I am somewhat concerned that the vacant property tax might not go far enough. If we are providing incentives, there also needs to be a stick in respect of people who are sitting on derelict properties in the middle of a housing crisis and who will not make them available for people who are desperately looking for a place to live. Perhaps something could be done in respect of derelict properties such as has been done for vacant properties. As we know, unless it is on the register there is not any particular stick. We know that most rural countryside houses are not on any register anywhere. That is something that should be looked at and I would like to see action on it.
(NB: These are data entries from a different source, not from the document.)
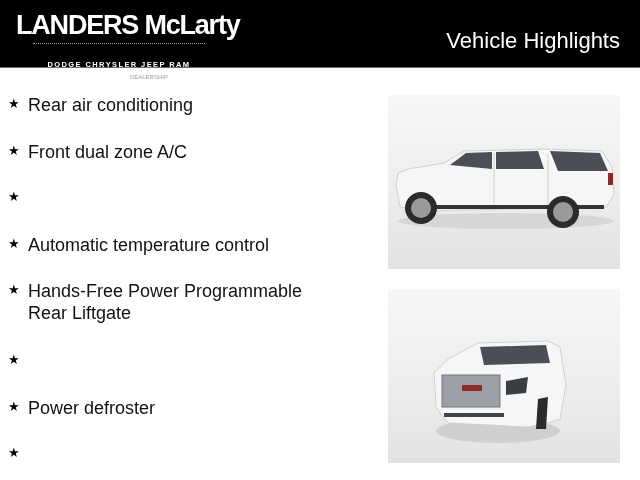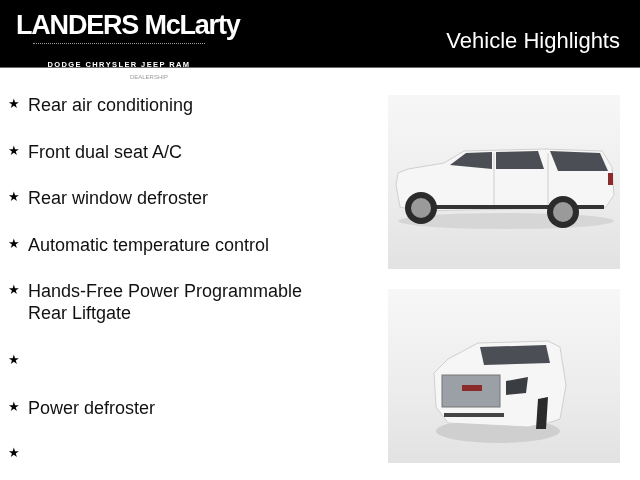--- a/index.html
+++ b/index.html
@@ -65,7 +65,7 @@
 
 <ul class="features">
   <li class="feature"><span class="star">★</span><span>Rear air conditioning</span></li>
-  <li class="feature"><span class="star">★</span><span>Front dual seat A/C</span></li>
+  <li class="feature"><span class="star">★</span><span>Front dual zone A/C</span></li>
   <li class="feature"><span class="star">★</span><span>Rear window defroster</span></li>
   <li class="feature"><span class="star">★</span><span>Automatic temperature control</span></li>
   <li class="feature tall" style="width:320px"><span class="star">★</span><span>Hands-Free Power Programmable Rear Liftgate</span></li>

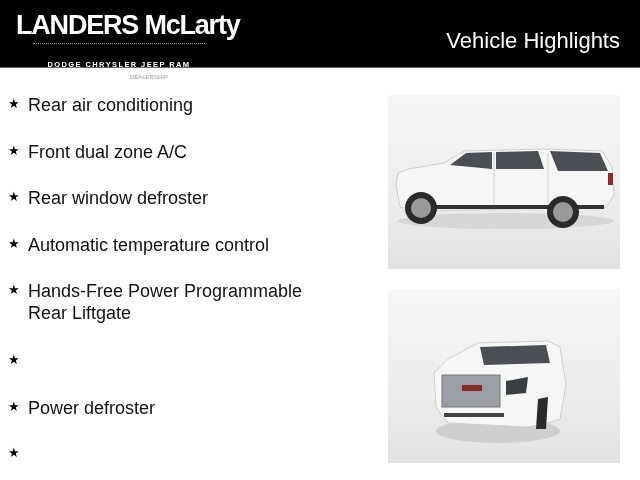--- a/index.html
+++ b/index.html
@@ -66,7 +66,7 @@
 <ul class="features">
   <li class="feature"><span class="star">★</span><span>Rear air conditioning</span></li>
   <li class="feature"><span class="star">★</span><span>Front dual zone A/C</span></li>
-  <li class="feature"><span class="star">★</span><span>Rear window defroster</span></li>
+  <li class="feature"><span class="star">★</span></li>
   <li class="feature"><span class="star">★</span><span>Automatic temperature control</span></li>
   <li class="feature tall" style="width:320px"><span class="star">★</span><span>Hands-Free Power Programmable Rear Liftgate</span></li>
   <li class="feature"><span class="star">★</span></li>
I would also like us to be imaginative in respect of planning laws. Right now it is possible to extend for up to 400 sq. ft. on a property without planning permission. Why not extend that to 800 sq. ft. in the open countryside or, within a 50 km limit, bring it up to 600 sq. ft. without having to go for planning permission and slowing down the process? There are extremely punitive charges for reconnecting to electricity and water. These bills make no sense whatsoever. The utility companies will do well once these properties are reconnected. They will make their money back. They do not need punitive reconnection fees on young couples. For first-time buyers that is something that should be dealt with. Sure enough, apply an occupancy clause to ensure we do not have abuse of the system. That is something that is glaringly obvious and should be done.

When I look at County Kerry at the moment, there is fantastic work being done in the provision of new social homes in recent years with a lot of housing developments going on all over the county, which is very positive news.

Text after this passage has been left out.